From: Stefano Garzarella <sgarzare@redhat.com>
To: Demi Marie Obenour <demiobenour@gmail.com>
Cc: "Michael S. Tsirkin" <mst@redhat.com>,
"Eric Dumazet" <edumazet@google.com>,
"Arseniy Krasnov" <avkrasnov@salutedevices.com>,
"Bobby Eshleman" <bobbyeshleman@meta.com>,
"Stefan Hajnoczi" <stefanha@redhat.com>,
"David S . Miller" <davem@davemloft.net>,
"Jakub Kicinski" <kuba@kernel.org>,
"Paolo Abeni" <pabeni@redhat.com>,
"Simon Horman" <horms@kernel.org>,
netdev@vger.kernel.org, eric.dumazet@gmail.com,
"Arseniy Krasnov" <AVKrasnov@sberdevices.ru>,
"Jason Wang" <jasowang@redhat.com>,
"Xuan Zhuo" <xuanzhuo@linux.alibaba.com>,
"Eugenio Pérez" <eperezma@redhat.com>,
kvm@vger.kernel.org, virtualization@lists.linux.dev,
"virtio-comment@lists.linux.dev" <virtio-comment@lists.linux.dev>,
"Manuel Stoeckl" <code@mstoeckl.com>,
"Alyssa Ross" <hi@alyssa.is>,
"Spectrum Development" <devel@spectrum-os.org>,
"systemd development" <systemd-devel@lists.freedesktop.org>,
"Val Packett" <val@invisiblethingslab.com>
Subject: Re: [PATCH net] vsock/virtio: fix potential unbounded skb queue
Date: Mon, 25 May 2026 11:14:17 +0200 [thread overview]
Message-ID: <CAGxU2F5yG1VJ6eeawAtxcgE-uEQugsG00ZrTBmqz6=AF3JyksA@mail.gmail.com> (raw)

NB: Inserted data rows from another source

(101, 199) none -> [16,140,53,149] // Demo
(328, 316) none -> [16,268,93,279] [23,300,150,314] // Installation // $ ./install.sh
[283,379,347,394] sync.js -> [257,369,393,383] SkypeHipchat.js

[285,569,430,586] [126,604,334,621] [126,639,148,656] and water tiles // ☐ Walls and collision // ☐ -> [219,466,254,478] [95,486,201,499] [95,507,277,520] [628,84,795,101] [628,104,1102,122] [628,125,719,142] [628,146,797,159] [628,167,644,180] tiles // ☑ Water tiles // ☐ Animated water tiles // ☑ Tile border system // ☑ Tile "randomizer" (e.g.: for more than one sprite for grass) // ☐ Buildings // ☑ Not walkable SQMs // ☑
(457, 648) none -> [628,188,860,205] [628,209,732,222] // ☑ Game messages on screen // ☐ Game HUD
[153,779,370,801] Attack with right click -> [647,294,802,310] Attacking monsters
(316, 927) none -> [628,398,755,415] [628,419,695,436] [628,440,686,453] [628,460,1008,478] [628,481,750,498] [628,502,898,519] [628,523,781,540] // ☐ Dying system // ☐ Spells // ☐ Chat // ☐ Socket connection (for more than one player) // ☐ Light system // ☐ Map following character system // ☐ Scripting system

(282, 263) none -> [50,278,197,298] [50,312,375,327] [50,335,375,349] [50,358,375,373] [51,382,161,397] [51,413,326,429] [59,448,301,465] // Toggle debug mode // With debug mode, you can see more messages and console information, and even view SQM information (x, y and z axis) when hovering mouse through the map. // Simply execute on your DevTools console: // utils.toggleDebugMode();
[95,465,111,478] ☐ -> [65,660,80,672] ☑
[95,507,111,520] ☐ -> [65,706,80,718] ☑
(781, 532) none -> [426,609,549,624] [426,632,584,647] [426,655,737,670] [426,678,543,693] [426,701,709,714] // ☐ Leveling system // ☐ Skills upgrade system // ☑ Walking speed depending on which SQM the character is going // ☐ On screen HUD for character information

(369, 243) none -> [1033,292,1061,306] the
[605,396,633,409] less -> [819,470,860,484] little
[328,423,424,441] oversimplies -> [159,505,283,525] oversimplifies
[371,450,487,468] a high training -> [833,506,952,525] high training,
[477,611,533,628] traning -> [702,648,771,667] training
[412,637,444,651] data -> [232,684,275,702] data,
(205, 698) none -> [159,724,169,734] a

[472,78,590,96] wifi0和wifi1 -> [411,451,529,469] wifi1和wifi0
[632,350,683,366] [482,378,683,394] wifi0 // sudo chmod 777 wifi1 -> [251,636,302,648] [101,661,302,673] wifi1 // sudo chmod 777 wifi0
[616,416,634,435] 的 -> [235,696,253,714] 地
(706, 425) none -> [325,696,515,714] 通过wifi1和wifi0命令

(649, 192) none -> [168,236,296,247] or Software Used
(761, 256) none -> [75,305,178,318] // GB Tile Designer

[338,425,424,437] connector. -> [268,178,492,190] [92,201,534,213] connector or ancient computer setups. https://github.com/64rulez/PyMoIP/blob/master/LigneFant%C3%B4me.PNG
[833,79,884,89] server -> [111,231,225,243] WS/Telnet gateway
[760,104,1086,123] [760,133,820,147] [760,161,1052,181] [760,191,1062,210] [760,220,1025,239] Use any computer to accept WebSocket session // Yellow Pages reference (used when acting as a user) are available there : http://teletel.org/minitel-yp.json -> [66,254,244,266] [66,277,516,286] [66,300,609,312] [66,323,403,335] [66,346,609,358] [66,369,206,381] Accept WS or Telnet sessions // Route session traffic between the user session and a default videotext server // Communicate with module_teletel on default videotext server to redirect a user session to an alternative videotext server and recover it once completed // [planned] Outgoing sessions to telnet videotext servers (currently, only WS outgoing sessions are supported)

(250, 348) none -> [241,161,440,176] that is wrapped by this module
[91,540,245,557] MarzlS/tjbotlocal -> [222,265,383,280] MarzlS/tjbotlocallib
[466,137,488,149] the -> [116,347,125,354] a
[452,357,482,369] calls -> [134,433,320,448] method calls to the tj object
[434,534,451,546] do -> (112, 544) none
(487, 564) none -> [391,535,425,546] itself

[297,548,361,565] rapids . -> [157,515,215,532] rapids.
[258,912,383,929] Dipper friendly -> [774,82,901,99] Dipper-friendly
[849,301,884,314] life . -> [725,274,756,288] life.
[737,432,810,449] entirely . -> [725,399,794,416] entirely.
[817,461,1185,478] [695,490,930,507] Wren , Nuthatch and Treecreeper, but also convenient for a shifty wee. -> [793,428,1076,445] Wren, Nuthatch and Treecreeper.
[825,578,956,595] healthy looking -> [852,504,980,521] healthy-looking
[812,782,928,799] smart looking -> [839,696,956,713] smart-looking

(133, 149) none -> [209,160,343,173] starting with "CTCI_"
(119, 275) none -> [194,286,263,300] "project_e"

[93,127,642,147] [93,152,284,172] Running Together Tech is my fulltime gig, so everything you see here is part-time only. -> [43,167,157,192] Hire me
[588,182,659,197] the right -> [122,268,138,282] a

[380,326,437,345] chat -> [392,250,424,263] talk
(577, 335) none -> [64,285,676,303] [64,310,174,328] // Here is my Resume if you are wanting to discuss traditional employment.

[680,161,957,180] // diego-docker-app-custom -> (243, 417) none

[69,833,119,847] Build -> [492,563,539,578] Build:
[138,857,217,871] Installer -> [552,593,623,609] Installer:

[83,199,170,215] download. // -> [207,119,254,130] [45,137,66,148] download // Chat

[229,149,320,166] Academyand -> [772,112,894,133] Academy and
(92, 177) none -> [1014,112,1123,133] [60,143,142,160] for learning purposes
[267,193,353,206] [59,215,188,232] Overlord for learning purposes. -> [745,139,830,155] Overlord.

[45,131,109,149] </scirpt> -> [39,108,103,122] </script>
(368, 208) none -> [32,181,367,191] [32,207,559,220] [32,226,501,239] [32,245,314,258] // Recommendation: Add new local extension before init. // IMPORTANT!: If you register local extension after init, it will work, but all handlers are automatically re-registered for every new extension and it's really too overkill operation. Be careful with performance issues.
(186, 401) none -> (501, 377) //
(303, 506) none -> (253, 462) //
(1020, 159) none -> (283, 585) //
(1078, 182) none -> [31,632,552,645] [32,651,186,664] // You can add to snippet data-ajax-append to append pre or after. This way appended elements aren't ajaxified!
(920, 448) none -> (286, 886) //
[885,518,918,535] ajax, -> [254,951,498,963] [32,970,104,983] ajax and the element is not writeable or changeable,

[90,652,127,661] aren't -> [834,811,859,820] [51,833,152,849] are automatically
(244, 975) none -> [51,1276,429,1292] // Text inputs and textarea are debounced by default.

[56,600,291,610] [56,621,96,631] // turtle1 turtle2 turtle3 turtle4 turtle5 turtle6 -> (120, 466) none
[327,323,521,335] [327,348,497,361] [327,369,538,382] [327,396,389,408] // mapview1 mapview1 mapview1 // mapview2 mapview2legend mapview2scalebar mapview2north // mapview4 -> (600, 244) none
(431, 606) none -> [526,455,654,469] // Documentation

In-Reply-To: <96977898-81a0-4c79-a95f-0b288e0572a6@gmail.com>
On Mon, 25 May 2026 at 04:37, Demi Marie Obenour <demiobenour@gmail.com> wrote:
>
> On 5/23/26 17:00, Demi Marie Obenour wrote:
> > On 5/8/26 06:11, Stefano Garzarella wrote:
> >> On Fri, May 08, 2026 at 05:58:06AM -0400, Michael S. Tsirkin wrote:
> >>> On Fri, May 08, 2026 at 11:41:21AM +0200, Stefano Garzarella wrote:
> >>>> On Thu, May 07, 2026 at 06:48:47PM -0400, Michael S. Tsirkin wrote:
> >>>>> On Thu, May 07, 2026 at 02:59:13PM +0200, Stefano Garzarella wrote:
> >>>>>> On Thu, May 07, 2026 at 07:45:10AM -0400, Michael S. Tsirkin wrote:
> >>>>>>> On Thu, May 07, 2026 at 11:09:47AM +0200, Stefano Garzarella wrote:
> >>>>
> >>>> [...]
> >>>>
> >>>>>>>> For now, we're already doing something:
> >>>>>>>> merging the skuffs if they don't have EOM set.
> >>>>>>>
> >>>>>>>
> >>>>>>> Right that's good. You could go further and merge with EOM too
> >>>>>>> if you stick the info about message boundaries somewhere else.
> >>>>>>
> >>>>>> This adds a lot of complexity IMO, but we can try.
> >>>>>>
> >>>>>> Do you have something in mind?
> >>>>>
> >>>>> BER is clearly overkill but here's a POC that claude made for me,
> >>>>> just to give u an idea. It's clearly has a ton of issues,
> >>>>> for example I dislike how GFP_ATOMIC is handled.
> >>>>
> >>>> Okay, I somewhat understand, but clearly this isn't net material
> >>>
> >>> I doubt we have many other options given reverting the regression was
> >>> ruled out.
> >>
> >> As Eric pointed out, we can't revert it.
> >
> > Could there be an option to disable the mitigation in guests, for the
> > situation where the host is trusted? There are VMMs that implement
> > AF_VSOCK in userspace with a backing AF_UNIX socket.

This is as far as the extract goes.